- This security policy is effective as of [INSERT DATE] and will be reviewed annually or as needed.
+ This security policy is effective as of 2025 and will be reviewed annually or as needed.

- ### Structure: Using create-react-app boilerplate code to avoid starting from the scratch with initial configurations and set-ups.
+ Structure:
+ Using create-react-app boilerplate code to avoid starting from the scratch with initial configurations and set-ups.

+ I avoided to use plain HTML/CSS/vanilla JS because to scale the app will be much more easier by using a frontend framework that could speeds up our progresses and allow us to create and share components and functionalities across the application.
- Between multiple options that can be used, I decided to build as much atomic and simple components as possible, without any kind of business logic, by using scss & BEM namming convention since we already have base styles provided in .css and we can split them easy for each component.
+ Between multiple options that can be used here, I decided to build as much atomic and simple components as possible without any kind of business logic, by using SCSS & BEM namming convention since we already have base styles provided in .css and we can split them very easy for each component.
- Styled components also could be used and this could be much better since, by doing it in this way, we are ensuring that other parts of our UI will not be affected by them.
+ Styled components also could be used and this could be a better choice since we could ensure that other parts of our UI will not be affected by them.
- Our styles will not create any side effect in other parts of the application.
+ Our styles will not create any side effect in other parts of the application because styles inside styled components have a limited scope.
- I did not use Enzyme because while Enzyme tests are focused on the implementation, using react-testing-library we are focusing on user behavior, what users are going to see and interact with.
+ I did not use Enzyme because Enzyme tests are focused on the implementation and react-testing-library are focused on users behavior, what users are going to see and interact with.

····················

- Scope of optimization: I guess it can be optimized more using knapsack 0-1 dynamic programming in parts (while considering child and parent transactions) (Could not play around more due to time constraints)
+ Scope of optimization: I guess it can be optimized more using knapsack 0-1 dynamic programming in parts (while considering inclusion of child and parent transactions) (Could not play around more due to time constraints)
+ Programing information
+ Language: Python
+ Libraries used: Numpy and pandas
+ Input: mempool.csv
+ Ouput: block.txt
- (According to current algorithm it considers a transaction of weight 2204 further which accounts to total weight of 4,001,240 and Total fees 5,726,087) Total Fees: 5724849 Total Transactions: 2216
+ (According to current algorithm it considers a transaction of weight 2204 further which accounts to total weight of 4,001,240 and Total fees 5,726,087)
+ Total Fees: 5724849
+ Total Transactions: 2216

····················

## THE PROBLEM
Restate word for word the entries above from the line with "- This security" through the line with "- Between multiple", inclusive, leaving out everything else.

## SOLUTION BELOW
- This security policy is effective as of [INSERT DATE] and will be reviewed annually or as needed.
+ This security policy is effective as of 2025 and will be reviewed annually or as needed.

- ### Structure: Using create-react-app boilerplate code to avoid starting from the scratch with initial configurations and set-ups.
+ Structure:
+ Using create-react-app boilerplate code to avoid starting from the scratch with initial configurations and set-ups.

+ I avoided to use plain HTML/CSS/vanilla JS because to scale the app will be much more easier by using a frontend framework that could speeds up our progresses and allow us to create and share components and functionalities across the application.
- Between multiple options that can be used, I decided to build as much atomic and simple components as possible, without any kind of business logic, by using scss & BEM namming convention since we already have base styles provided in .css and we can split them easy for each component.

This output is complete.